WHAT TO DO: Work out how many lines below hold the string "malware" and state only that figure.

Difference listings:
____________

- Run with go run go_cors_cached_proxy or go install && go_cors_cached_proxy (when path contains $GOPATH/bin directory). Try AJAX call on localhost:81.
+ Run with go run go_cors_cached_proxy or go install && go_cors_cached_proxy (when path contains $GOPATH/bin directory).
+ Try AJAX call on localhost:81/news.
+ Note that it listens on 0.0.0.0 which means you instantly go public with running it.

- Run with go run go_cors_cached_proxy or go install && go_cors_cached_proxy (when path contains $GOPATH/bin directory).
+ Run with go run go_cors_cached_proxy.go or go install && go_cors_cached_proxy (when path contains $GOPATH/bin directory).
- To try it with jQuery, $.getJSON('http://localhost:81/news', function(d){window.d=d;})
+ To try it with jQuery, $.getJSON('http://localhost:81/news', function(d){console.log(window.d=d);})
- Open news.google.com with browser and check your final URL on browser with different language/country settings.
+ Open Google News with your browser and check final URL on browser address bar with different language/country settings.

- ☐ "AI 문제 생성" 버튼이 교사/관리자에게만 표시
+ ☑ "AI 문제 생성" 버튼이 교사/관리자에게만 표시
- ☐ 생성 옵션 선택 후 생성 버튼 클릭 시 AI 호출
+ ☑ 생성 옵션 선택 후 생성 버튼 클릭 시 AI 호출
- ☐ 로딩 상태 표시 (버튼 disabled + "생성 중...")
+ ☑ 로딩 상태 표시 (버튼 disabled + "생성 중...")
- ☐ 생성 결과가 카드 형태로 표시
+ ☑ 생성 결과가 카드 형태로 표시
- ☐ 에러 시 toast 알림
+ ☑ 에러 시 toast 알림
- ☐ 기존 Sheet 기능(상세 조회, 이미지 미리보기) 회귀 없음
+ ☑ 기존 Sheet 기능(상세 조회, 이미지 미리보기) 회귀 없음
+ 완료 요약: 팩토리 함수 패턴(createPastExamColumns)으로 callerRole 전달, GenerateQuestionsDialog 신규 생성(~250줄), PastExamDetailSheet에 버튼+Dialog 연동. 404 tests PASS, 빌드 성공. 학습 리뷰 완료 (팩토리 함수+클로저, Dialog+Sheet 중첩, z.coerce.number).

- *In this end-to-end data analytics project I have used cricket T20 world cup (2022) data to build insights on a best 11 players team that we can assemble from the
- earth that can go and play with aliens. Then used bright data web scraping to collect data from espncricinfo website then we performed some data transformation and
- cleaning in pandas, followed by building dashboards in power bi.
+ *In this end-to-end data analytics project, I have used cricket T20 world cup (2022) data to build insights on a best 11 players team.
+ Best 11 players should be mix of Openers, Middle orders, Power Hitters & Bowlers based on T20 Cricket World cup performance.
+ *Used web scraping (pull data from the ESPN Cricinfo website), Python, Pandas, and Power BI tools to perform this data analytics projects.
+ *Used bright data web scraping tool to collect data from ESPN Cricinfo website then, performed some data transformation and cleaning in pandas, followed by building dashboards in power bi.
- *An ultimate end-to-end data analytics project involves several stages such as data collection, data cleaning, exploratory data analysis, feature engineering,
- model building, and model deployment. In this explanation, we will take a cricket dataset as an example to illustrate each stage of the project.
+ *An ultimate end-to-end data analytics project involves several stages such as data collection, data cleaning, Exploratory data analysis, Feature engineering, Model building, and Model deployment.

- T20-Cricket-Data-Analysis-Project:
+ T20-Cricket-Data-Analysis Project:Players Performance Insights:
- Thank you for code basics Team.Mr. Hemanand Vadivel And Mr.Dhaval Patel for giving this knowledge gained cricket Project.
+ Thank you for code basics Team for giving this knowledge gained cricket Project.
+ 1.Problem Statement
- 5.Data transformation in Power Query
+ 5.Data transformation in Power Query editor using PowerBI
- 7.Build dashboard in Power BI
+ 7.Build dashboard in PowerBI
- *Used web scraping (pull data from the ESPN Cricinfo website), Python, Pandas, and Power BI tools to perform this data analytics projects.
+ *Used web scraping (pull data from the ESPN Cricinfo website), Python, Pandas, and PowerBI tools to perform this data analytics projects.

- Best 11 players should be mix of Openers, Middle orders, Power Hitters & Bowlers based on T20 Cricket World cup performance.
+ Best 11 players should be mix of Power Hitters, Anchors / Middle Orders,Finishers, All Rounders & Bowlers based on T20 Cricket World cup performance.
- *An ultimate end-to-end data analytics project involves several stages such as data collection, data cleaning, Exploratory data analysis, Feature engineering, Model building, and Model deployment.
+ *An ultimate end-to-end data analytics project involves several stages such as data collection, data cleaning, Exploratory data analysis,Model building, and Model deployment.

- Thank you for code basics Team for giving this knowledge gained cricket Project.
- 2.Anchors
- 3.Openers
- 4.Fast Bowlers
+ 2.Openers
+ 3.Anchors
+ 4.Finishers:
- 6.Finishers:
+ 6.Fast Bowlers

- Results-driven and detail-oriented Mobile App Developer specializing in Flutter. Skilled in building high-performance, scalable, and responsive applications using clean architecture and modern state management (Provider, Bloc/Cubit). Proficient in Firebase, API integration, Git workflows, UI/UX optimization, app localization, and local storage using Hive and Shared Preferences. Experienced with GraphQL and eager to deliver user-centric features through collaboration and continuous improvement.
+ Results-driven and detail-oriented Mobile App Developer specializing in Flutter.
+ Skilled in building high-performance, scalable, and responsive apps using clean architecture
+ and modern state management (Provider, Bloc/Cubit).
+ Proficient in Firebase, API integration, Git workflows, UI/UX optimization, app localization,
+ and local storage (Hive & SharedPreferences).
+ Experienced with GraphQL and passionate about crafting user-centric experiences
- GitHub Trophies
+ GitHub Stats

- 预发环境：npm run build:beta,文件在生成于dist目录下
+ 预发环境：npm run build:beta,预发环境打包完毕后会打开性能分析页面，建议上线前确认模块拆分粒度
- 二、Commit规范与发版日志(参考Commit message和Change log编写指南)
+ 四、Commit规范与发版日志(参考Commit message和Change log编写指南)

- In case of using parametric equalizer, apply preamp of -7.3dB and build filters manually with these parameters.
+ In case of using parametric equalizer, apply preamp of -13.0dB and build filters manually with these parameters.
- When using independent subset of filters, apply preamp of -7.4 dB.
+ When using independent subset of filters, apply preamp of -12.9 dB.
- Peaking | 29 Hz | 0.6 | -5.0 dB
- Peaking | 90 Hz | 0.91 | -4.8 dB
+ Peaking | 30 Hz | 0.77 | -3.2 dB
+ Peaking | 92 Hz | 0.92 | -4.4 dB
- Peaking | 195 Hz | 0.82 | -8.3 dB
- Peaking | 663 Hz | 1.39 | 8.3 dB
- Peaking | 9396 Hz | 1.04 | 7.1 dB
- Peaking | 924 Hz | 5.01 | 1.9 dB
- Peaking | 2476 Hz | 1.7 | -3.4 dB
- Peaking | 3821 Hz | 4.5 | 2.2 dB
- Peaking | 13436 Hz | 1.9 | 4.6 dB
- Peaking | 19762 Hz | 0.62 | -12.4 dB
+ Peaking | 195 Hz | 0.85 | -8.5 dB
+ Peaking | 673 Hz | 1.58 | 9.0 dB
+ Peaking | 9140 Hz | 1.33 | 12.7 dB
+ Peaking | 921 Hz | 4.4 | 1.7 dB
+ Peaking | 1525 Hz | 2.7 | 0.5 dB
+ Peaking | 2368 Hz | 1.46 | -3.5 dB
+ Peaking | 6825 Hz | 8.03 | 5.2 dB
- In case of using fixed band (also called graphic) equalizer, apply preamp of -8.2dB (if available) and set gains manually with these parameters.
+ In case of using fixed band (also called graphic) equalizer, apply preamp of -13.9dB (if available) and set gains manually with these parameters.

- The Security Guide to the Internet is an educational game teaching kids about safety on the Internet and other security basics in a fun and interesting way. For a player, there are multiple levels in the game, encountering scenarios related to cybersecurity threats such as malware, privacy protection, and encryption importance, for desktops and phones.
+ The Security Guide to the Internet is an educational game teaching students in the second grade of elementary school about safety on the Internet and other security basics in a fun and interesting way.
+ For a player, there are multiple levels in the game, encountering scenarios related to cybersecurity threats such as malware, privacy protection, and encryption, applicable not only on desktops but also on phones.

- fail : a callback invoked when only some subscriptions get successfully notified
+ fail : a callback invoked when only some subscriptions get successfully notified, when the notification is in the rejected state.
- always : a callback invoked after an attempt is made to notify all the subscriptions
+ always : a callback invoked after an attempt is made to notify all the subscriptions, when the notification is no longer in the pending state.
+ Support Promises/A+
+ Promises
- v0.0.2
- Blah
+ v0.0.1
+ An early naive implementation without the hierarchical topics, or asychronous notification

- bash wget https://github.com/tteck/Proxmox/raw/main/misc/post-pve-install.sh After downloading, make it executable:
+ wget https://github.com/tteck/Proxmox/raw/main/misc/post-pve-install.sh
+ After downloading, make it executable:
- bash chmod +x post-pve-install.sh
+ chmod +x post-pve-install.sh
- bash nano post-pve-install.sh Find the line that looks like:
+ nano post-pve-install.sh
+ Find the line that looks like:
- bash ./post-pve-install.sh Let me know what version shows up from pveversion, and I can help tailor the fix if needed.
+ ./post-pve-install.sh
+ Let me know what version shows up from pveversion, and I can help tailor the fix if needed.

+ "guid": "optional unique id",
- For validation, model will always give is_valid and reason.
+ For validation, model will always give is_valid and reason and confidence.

____________

WRITTEN RESPONSE: 2